Sözlerimi tane tane ve üstüne basa basa söylemiştim. Beni anlaması gerekiyordu. Ucunda ölüm bile olsa onun için giderdim.

"Özür dilerim. Ben sadece seninde aynı duruma düşmeni istemedim. Benim yüzümden sana da aynı şeyi yapacaklar. Ben alıştım ama sen buraya ait değilsin. Uyum sağlayabiliyorsun ama farklı olduğun anlaşılıyor. Ben başına bela almaya değecek biri değilim." Gözlerinin dolması beni kötü etkilese de düşünmemeye çalıştım.

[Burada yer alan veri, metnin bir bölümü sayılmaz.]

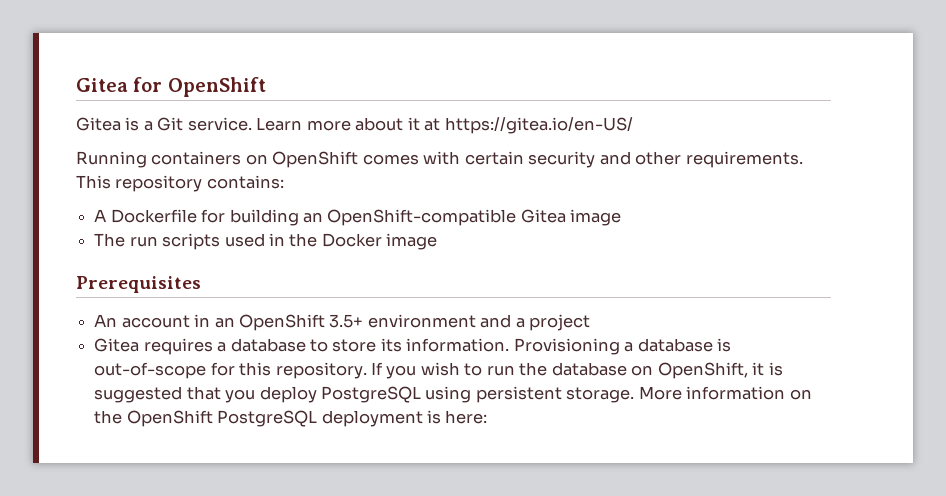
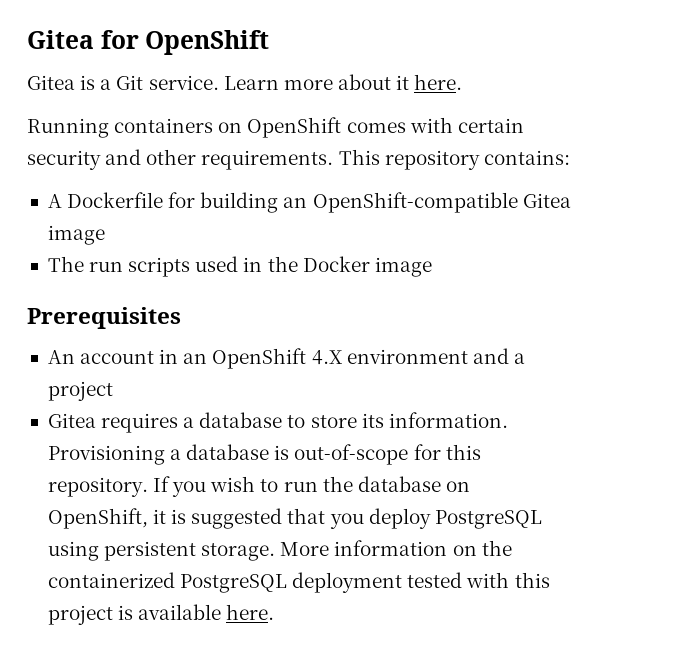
[424,117,633,134] at https://gitea.io/en-US/ -> [414,74,463,90] here.
[329,314,364,328] 3.5+ -> [311,350,342,365] 4.X
[126,410,213,427] OpenShift -> [47,572,175,588] containerized
[426,410,488,424] is here: -> [407,572,550,588] [47,604,275,625] tested with this project is available here.

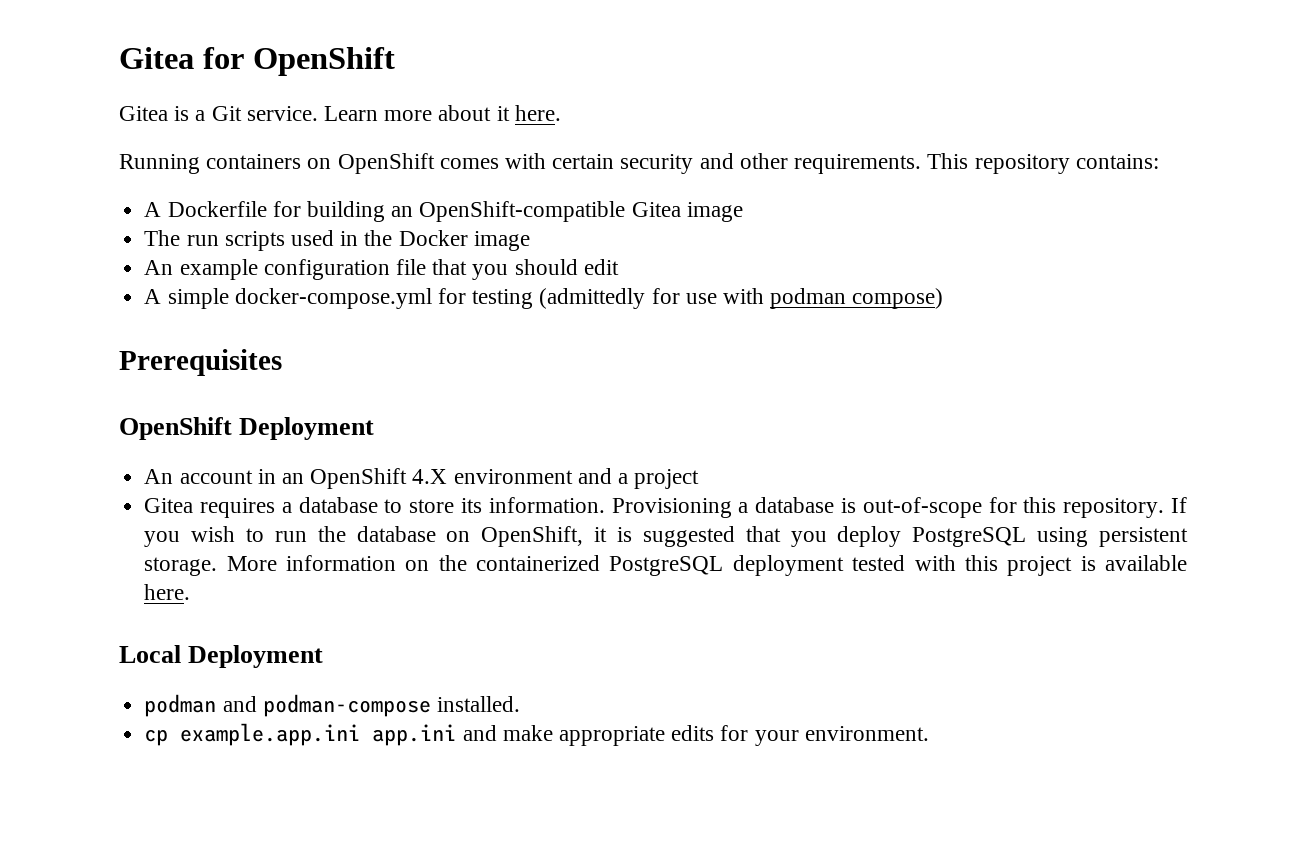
(432, 267) none -> [144,259,619,280] [144,288,944,309] // An example configuration file that you should edit // A simple docker-compose.yml for testing (admittedly for use with podman compose)
(181, 318) none -> [119,417,375,440] // OpenShift Deployment
(275, 612) none -> [119,645,324,668] [144,694,520,717] [144,723,929,746] // Local Deployment // podman and podman-compose installed. // cp example.app.ini app.ini and make appropriate edits for your environment.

"Bırakta değip değmeyeceğine ben karar vereyim." Sözlerimi bitirdikten sonra bana ilk defa sarıldı. Boyu benden biraz kısaydı ama kötü durmuyordu. Bende kollarımı ona doladım. "Şşş. Artık yalnız değilsin ben varım. Artık seni ben koruyacağım söz veriyorum. Gücüm yetmese bile senin için sonuna kadar hep direneceğim. Lütfen sende diren. Pes etme."

Artık göz yaşlarını tutmuyordu. Kendime bir söz verdim. Artık onun ailesi bendim. Ve onu her şeyden koruyacağıma yemin ettim.